Berlin. In die Quere sind sie sich nicht gekommen am Freitagnachmittag, die Parteien mit ihren Großkundgebungen zum Abschluss des Wahlkampfes. Die SPD traut sich an einen zentralen Ort der Stadt, wo nicht nur mit SPD-Wählern zu rechnen ist: Der Regierende Bürgermeister Klaus Wowereit und der SPD-Bundesvorsitzende Sigmar Gabriel stimmen die Anhänger und Wahlkämpfer am Potsdamer Platz auf den Urnengang am Sonntag ein. Die CDU zieht den Kranoldplatz in ihrer Hochburg Lichterfelde vor, wo die Bundeskanzlerin Angela Merkel den Spitzenkandidaten Frank Henkel unterstützt. Auch die Grünen mit einer Kundgebung auf dem Schöneberger Winterfeldplatz und die Linken mit einer Veranstaltung vor dem Schloss in Köpenick bleiben lieber an Orten, wo sie sich des Zuspruchs ihrer Anhänger einigermaßen gewiss sein können.

Der Kranoldplatz in Lichterfelde-Ost: Hier, in Steglitz-Zehlendorf kam die CDU bei der letzten Wahl auf 31 Prozent der Stimmen. "Berlin kann mehr, ich bin davon zutiefst überzeugt", sagt Kanzlerin und CDU-Bundesvorsitzende Angela Merkel. Steglitz-Zehlendorf, das von der CDU regiert werde, funktioniere weit besser als weite Teile der Stadt. Wenn die CDU im Roten Rathaus einziehe, könne es überall in Berlin besser werden. Nach zehn Jahren des rot-roten Senats sei Berlin die Hauptstadt der Kinderarmut und habe das schlechteste Bildungssystem aller Bundesländer. Sie kritisiert den Berliner Innensenator, der aufgrund der Brandanschläge davor gewarnt hatte, hochwertige Autos in Kreuzberg zu parken. "Provozierendes Parken, das gibt es nicht in der Straßenverkehrsordnung", sagt Merkel.

Der Kranoldplatz ist gut gefüllt. Mehr als 1000 Menschen sind gekommen, um die Bundeskanzlerin und den Spitzenkandidaten beim Wahlkampfabschluss live zu erleben. Viele ältere Berliner sind unter den Zuhörern, aber auch Väter, die ihre Kinder auf den Schultern tragen. Sie erleben den CDU-Spitzenkandidaten Frank Henkel in Angriffslaune.

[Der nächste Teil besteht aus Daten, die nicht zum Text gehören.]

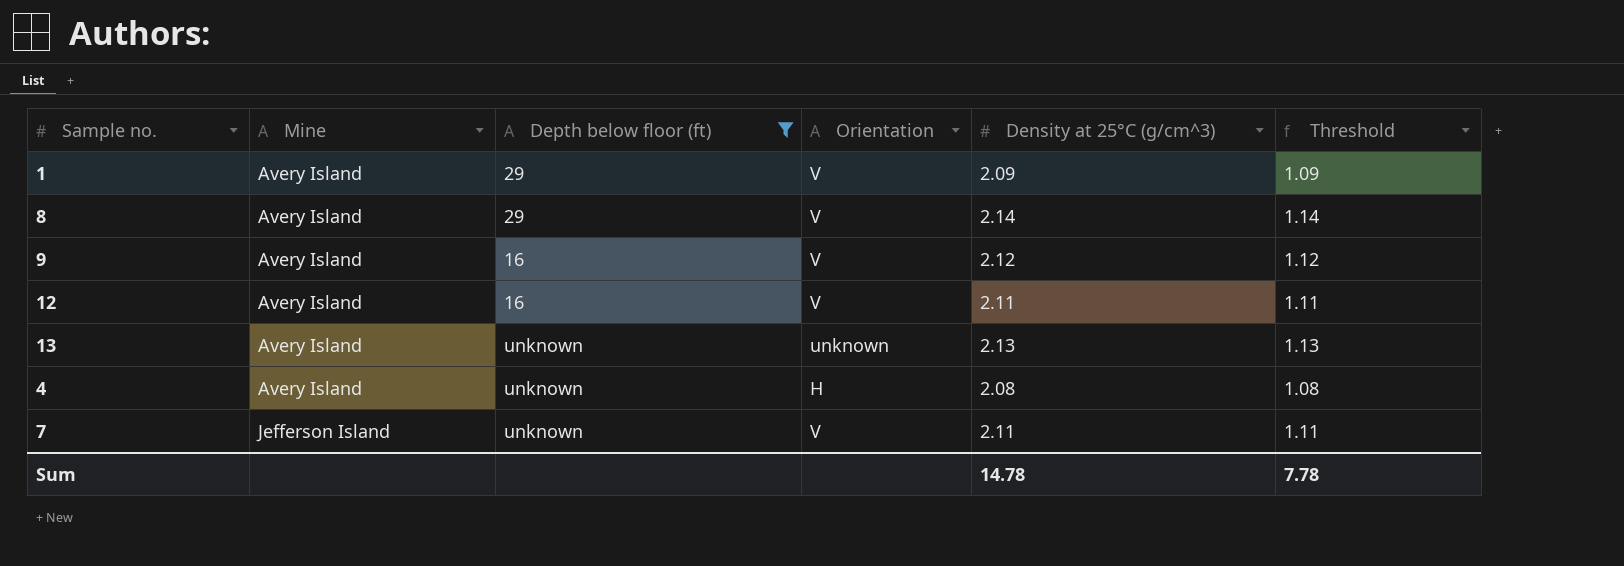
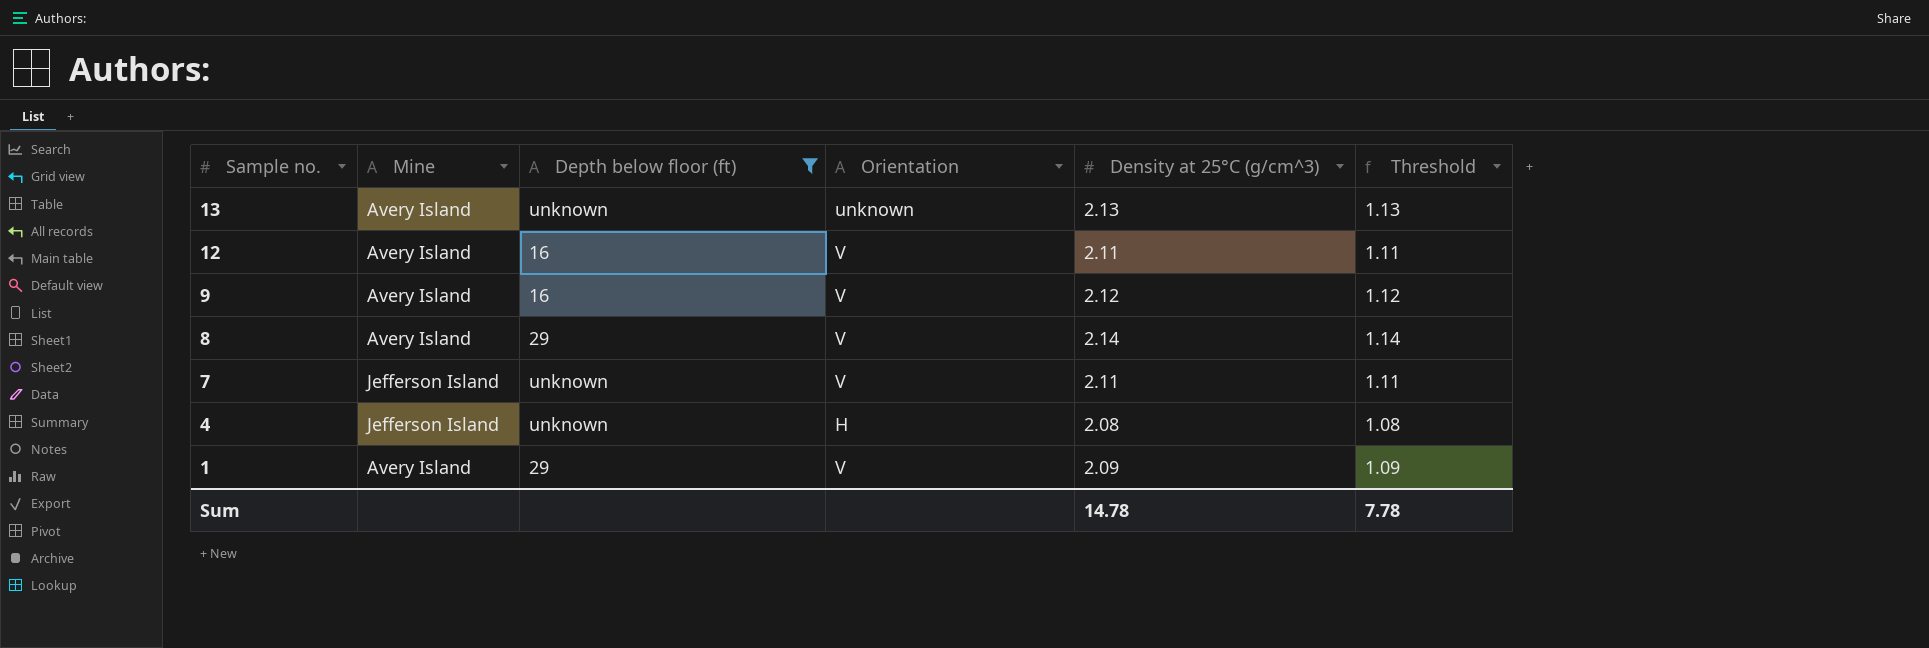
row order: Mine ascending -> Sample no. descending
4 | Mine: Avery Island -> Jefferson Island

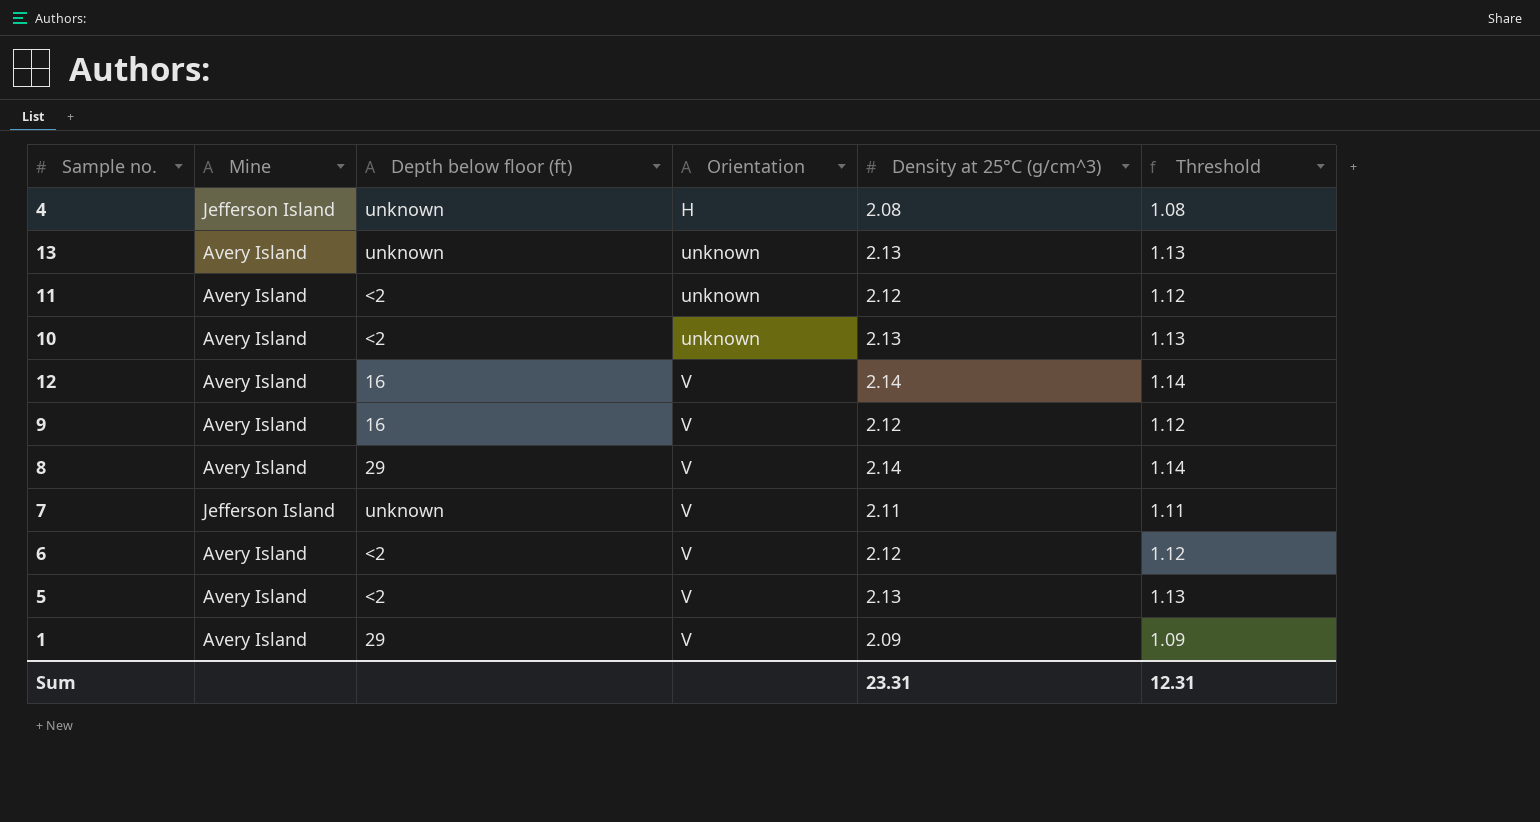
filter: Depth below floor (ft) != <2 -> none
row order: Sample no. descending -> Orientation ascending
12 | Density at 25°C (g/cm^3): 2.11 -> 2.14
12 | Threshold: 1.11 -> 1.14
Sum | Density at 25°C (g/cm^3): 14.78 -> 23.31
Sum | Threshold: 7.78 -> 12.31

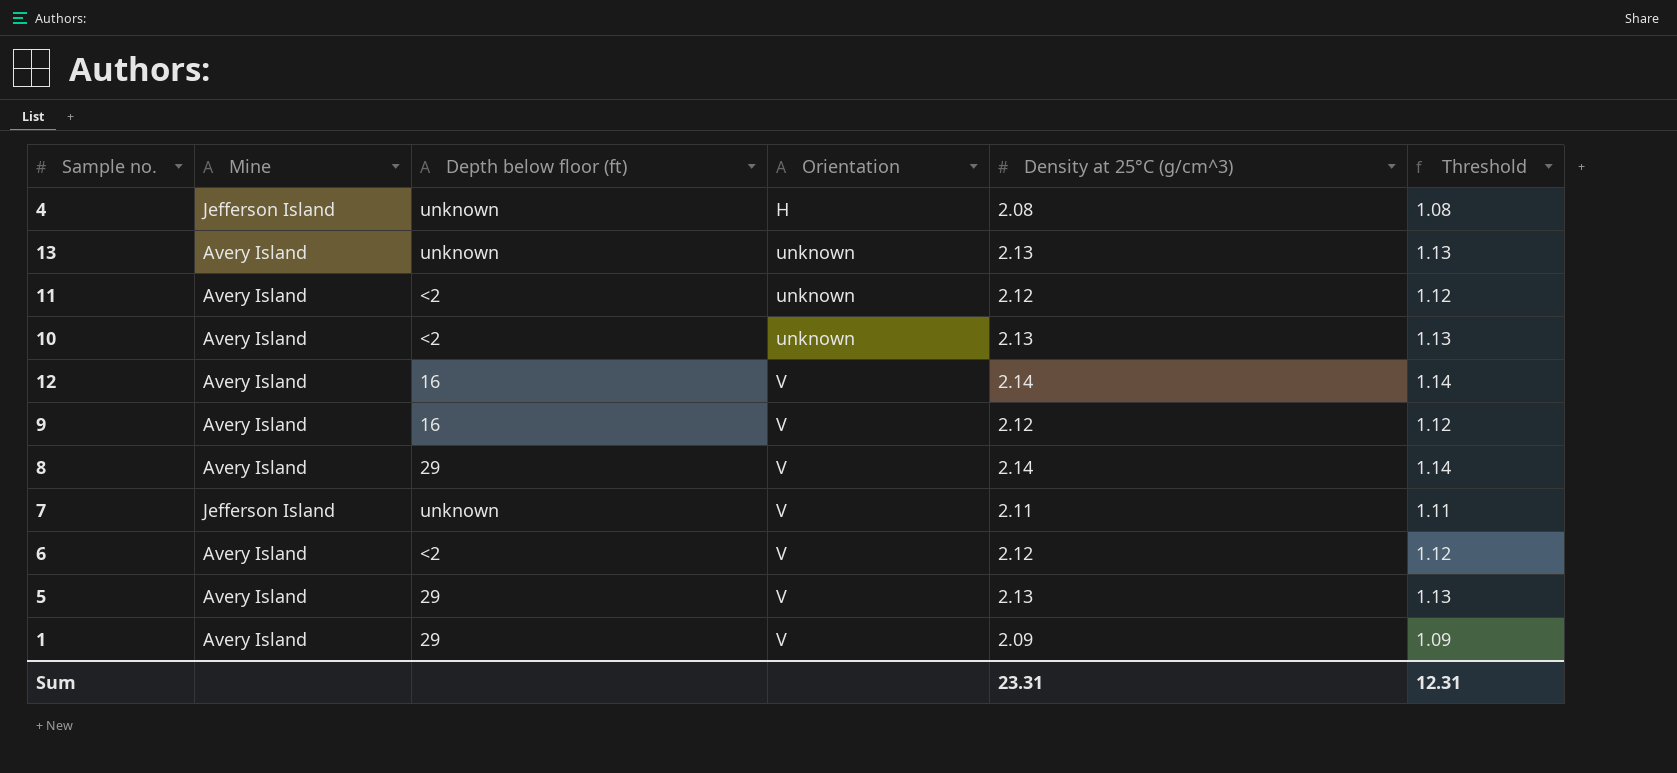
5 | Depth below floor (ft): <2 -> 29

"Wir haben einen großen Rückstand aufgeholt. Wir haben die Grünen hinter uns gelassen. Aber ich muss Sie bitten, noch einmal bis zur letzten Sekunde für einen Politikwechsel in der Stadt zu kämpfen", ruft Henkel den CDU-Anhängern zu. Er greift direkt die FDP an. "Man macht keinen Wahlkampf auf Kosten Deutschlands", sagt Henkel und meint damit die von der FDP forcierte Debatte um den Euro und die Probleme in Griechenland. Die Berliner Liberalen wollen die Abgeordnetenhauswahl zu einem Votum über die Europapolitik machen.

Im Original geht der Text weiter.